Pacheco Pereira é uma figura rebarbativa que não faz
muito o meu género. Intelectualmente superior, insere-se tal intelecto numa personalidade
que é "do contra" por sistema e desagradável por vocação. Não posso,
contudo, estar em desacordo com ele por princípio daí decorrente, sob pena de
enfermar do mesmo mal.
Pacheco Pereira escreveu uma carta ao Dr. Soares, a
propósito da reunião paralítica contra o actual governo, realizada uma destas
noites na Aula Magna da Reitoria da Universidade de Lisboa. Nela diz coisas
boas e menos boas, em minha opinião; mas vale a pena lê-la. O essencial vai
transcrito a seguir—o resto é "palha".
[...] O que está a acontecer em Portugal é a conjugação
da herança de uma governação desleixada e aventureira, arrogante e despesista,
que nos conduziu às portas da bancarrota, com a exploração dos efeitos dessa
política para implementar um programa de engenharia cultural, social e
política, que faz dos portugueses ratos de laboratório de meia dúzia de ideias
feitas que passam por ser ideologia.
Tudo isto associado a um desprezo por Portugal e pelos
portugueses de carne e osso, que existem e que não encaixam nos paradigmas de
“modernidade” lampeira, feita de muita ignorância e incompetência, a que
acresce um sentimento de impunidade feito de carreiras políticas
intrapartidárias, conhecendo todos os favores, trocas, submissões, conspirações
e intrigas de que se faz uma carreira profissionalizada num partido político em
que tudo se combina e em que tudo assenta no poder interno e no controlo do
aparelho partidário.
Durante dois anos, o actual Governo usou a oportunidade
do memorando para ajustar contas com o passado, como se, desde que acabou o
ouro do Brasil, a pátria estivesse à espera dos seus novos salvadores que, em
nome do "ajustamento" do défice e da dívida, iriam punir os
portugueses pelos seus maus hábitos de terem direitos, salários, empregos,
pensões e, acima de tudo, de terem melhorado a sua condição de vida nos últimos
anos, à custa do seu trabalho e do seu esforço.

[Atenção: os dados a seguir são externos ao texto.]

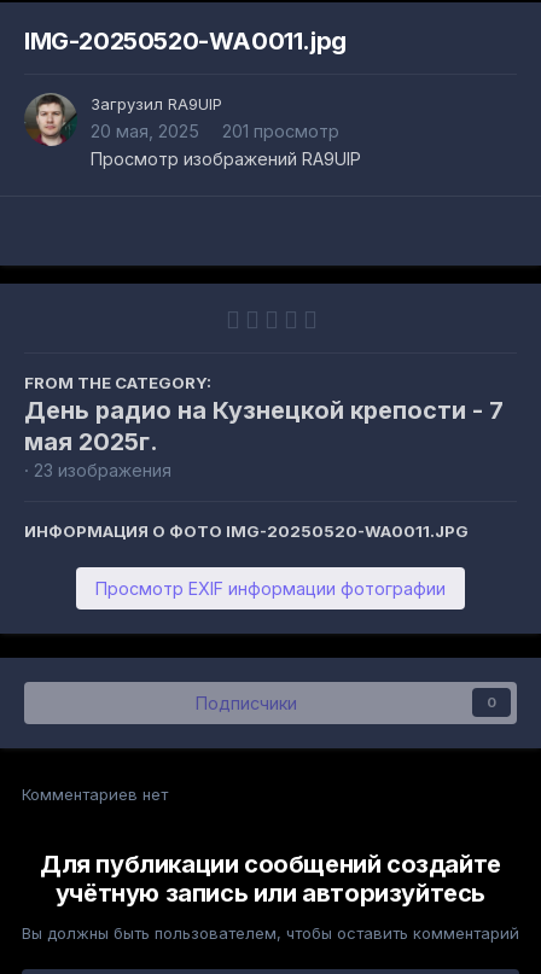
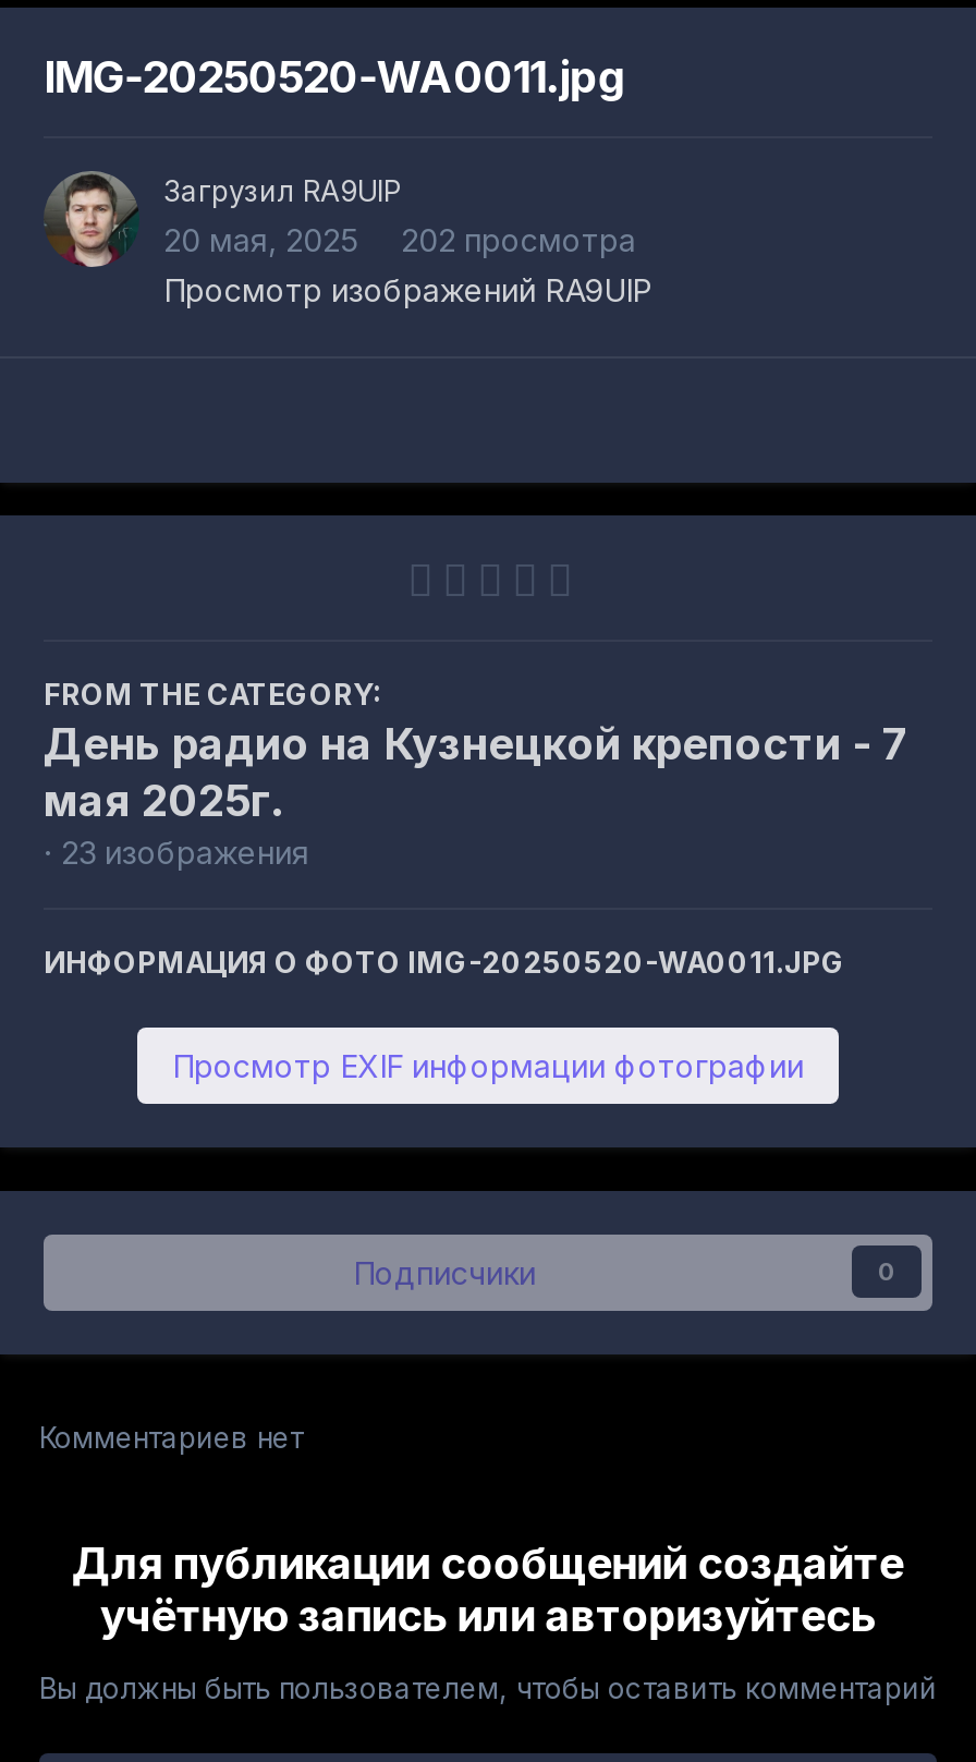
[91,121,339,141] 20 мая, 2025 201 просмотр -> [163,221,636,258] 20 мая, 2025 202 просмотра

O "ajustamento" é apenas o empobrecimento,
feito na desigualdade, atingindo somente "os de baixo", poupando a
elite político-financeira, atirando milhares para o desemprego, entendido
como um dano colateral não só inevitável como bem-vindo para corrigir o mercado
de trabalho, "flexibilizar” a mão-de-obra, baixar os salários. Para um
social-democrata, poucas coisas mais ofensivas existem do que esta desvalorização
da dignidade do trabalho, tratado como uma culpa e um custo, não como uma
condição, um direito e um valor.
Vieram para punir os portugueses por aquilo que
consideram ser o mau hábito de viver "acima das suas posses", numa
arrogância política que agravou consideravelmente a crise que tinham herdado e
que deu cabo da vida de centenas de milhares de pessoas, que estão, em 2013,
muitas a meio da sua vida, outras no fim, outras no princípio, sem presente e
sem futuro.
Para o conseguir, desenvolveram um discurso de divisão
dos portugueses que é um verdadeiro discurso de guerra civil, inaceitável em
democracia, cujos efeitos de envenenamento das relações entre os portugueses
permanecerão muito para além desta fátua experiência governativa. Numa altura em
que o empobrecimento favorece a inveja e o isolamento social, em que muitos
portugueses têm vergonha da vida que estão a ter, em que a perda de sentido
colectivo e patriótico leva ao salve-se quem puder, em que se colocam novos
contra velhos, empregados contra desempregados, trabalhadores do sector privado
contra os funcionários públicos, contribuintes da segurança social contra os
reformados e pensionistas, pobres contra remediados, permitir esta divisão é um
crime contra Portugal como comunidade, para a nossa Pátria. Este discurso
deixará marcas profundas e estragos que demorarão muito tempo a recompor. [...]
[...] Precisamos
de ajudar a restaurar na vida pública um sentido de decência que nos una e
mobilize. Na verdade, não é preciso ir muito longe na escolha de termos, nem
complicar os programas, nem intenções. Os portugueses sabem muito bem o que
isso significa. A decência basta.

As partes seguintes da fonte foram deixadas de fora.